▶ Problem to solve:
Each record, minus any picture, should be returned exactly as written.

____ Available data

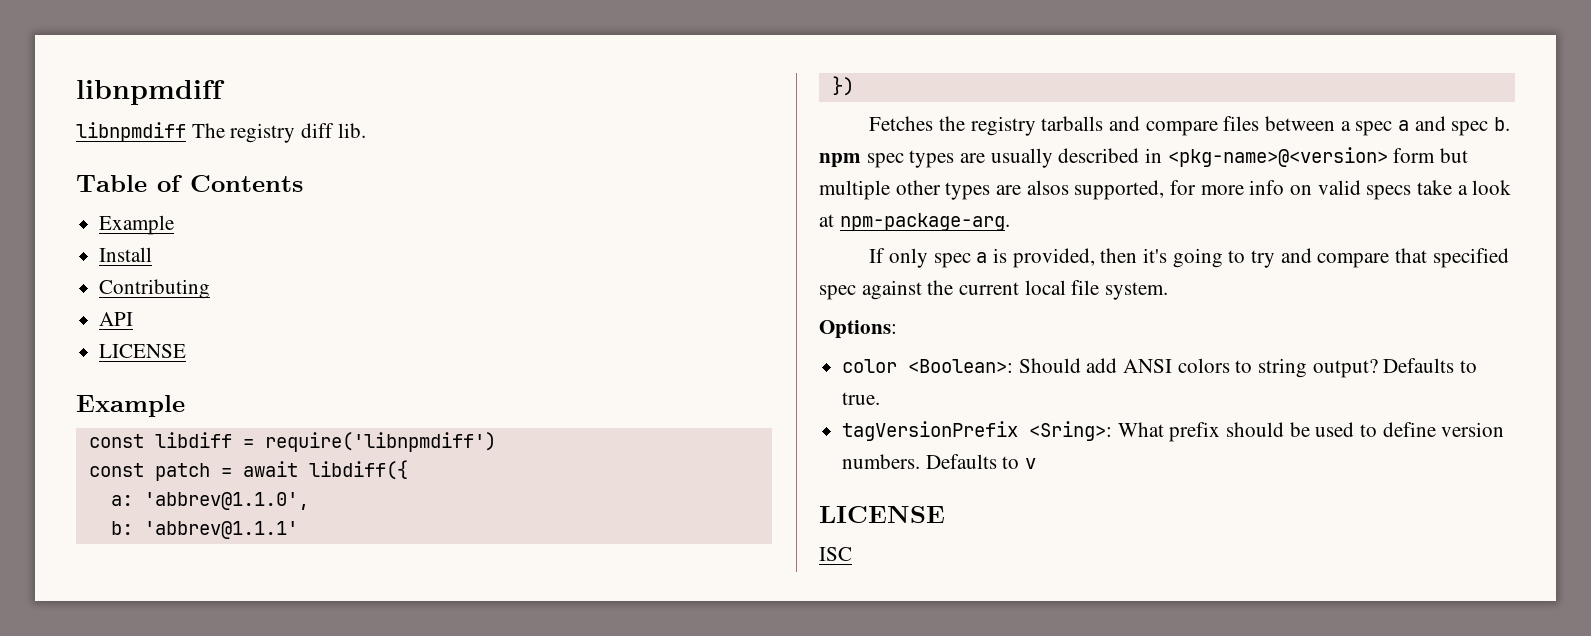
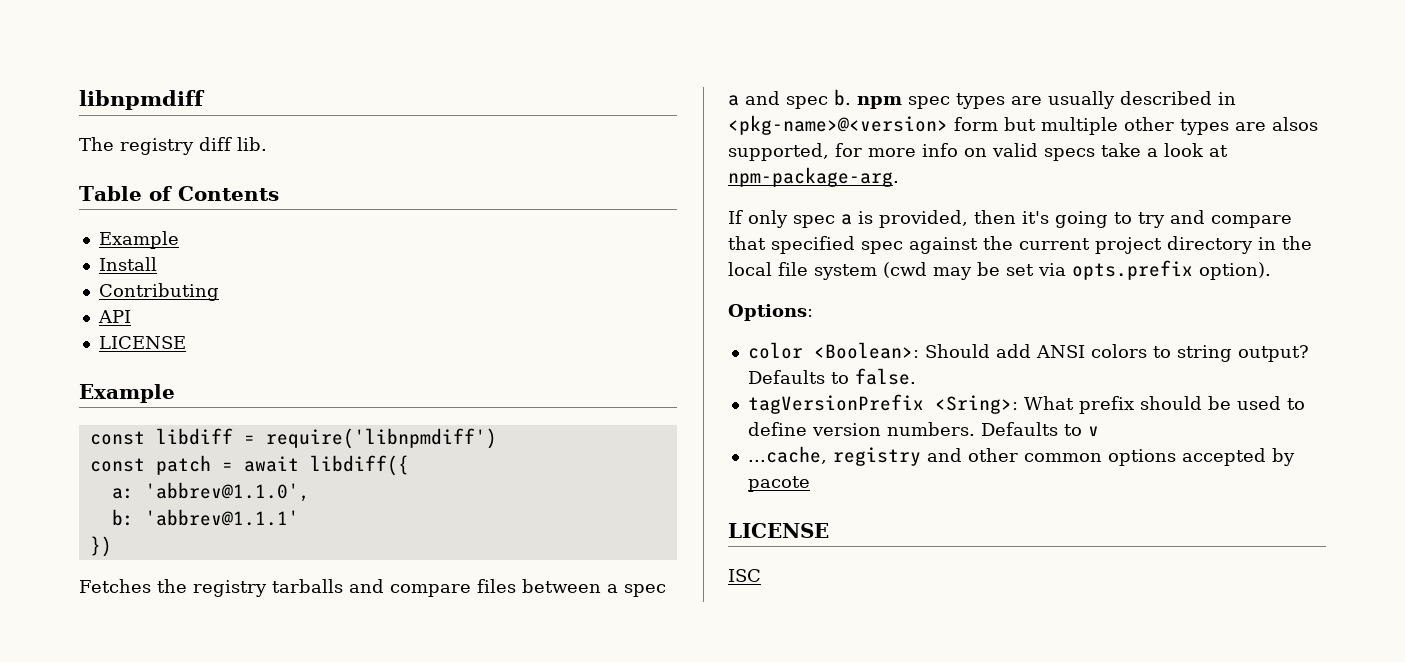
[76,122,186,142] libnpmdiff -> (205, 100) none
[1024,280,1169,300] local file system. -> [1095,236,1312,254] [728,260,1271,280] project directory in the local file system (cwd may be set via opts.prefix option).
[842,392,881,405] true. -> [854,368,916,385] false.
(1037, 463) none -> [747,446,1295,466] [747,476,810,492] // ...cache, registry and other common options accepted by pacote

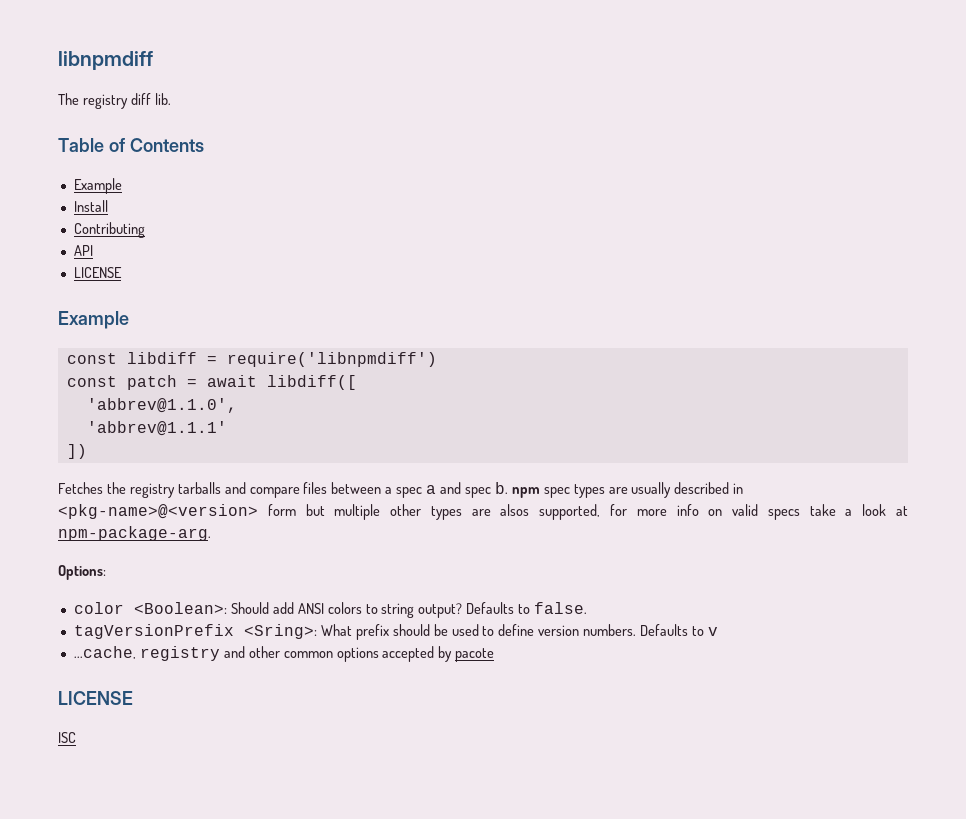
[309,455,409,476] [111,488,134,499] libdiff({ // a: -> [266,375,357,390] libdiff([ //
[111,509,134,526] b: -> (237, 405) none
[89,536,112,557] }) -> [66,444,87,459] ])
[728,210,1292,228] [728,236,1312,254] [728,260,1271,280] // If only spec a is provided, then it's going to try and compare that specified spec against the current project directory in the local file system (cwd may be set via opts.prefix option). -> (211, 533) none

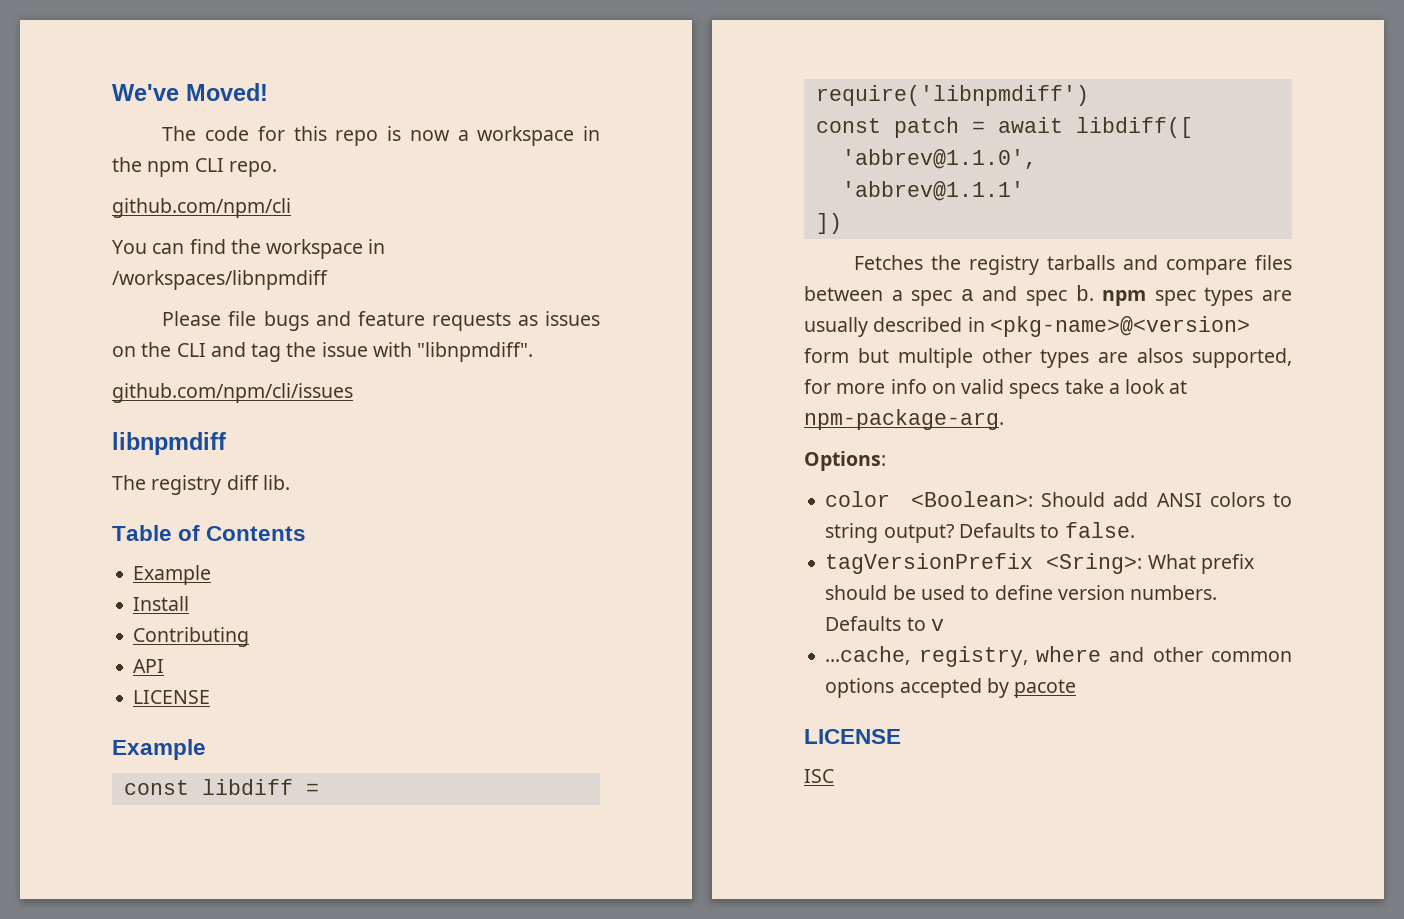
(58, 60) none -> [112,83,268,101] [162,126,600,146] [112,157,277,177] [112,198,291,218] [112,239,386,259] [112,270,328,290] [162,311,600,331] [112,342,534,362] [112,383,353,403] We've Moved! // The code for this repo is now a workspace in the npm CLI repo. // github.com/npm/cli // You can find the workspace in /workspaces/libnpmdiff // Please file bugs and feature requests as issues on the CLI and tag the issue with "libnpmdiff". // github.com/npm/cli/issues //
[139,646,220,661] registry -> [918,646,1102,667] registry, where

________

▶ Task output:
[76,122,186,142] libnpmdiff -> (205, 100) none
[1024,280,1169,300] local file system. -> [1095,236,1312,254] [728,260,1271,280] project directory in the local file system (cwd may be set via opts.prefix option).
[842,392,881,405] true. -> [854,368,916,385] false.
(1037, 463) none -> [747,446,1295,466] [747,476,810,492] // ...cache, registry and other common options accepted by pacote

[309,455,409,476] [111,488,134,499] libdiff({ // a: -> [266,375,357,390] libdiff([ //
[111,509,134,526] b: -> (237, 405) none
[89,536,112,557] }) -> [66,444,87,459] ])
[728,210,1292,228] [728,236,1312,254] [728,260,1271,280] // If only spec a is provided, then it's going to try and compare that specified spec against the current project directory in the local file system (cwd may be set via opts.prefix option). -> (211, 533) none

(58, 60) none -> [112,83,268,101] [162,126,600,146] [112,157,277,177] [112,198,291,218] [112,239,386,259] [112,270,328,290] [162,311,600,331] [112,342,534,362] [112,383,353,403] We've Moved! // The code for this repo is now a workspace in the npm CLI repo. // github.com/npm/cli // You can find the workspace in /workspaces/libnpmdiff // Please file bugs and feature requests as issues on the CLI and tag the issue with "libnpmdiff". // github.com/npm/cli/issues //
[139,646,220,661] registry -> [918,646,1102,667] registry, where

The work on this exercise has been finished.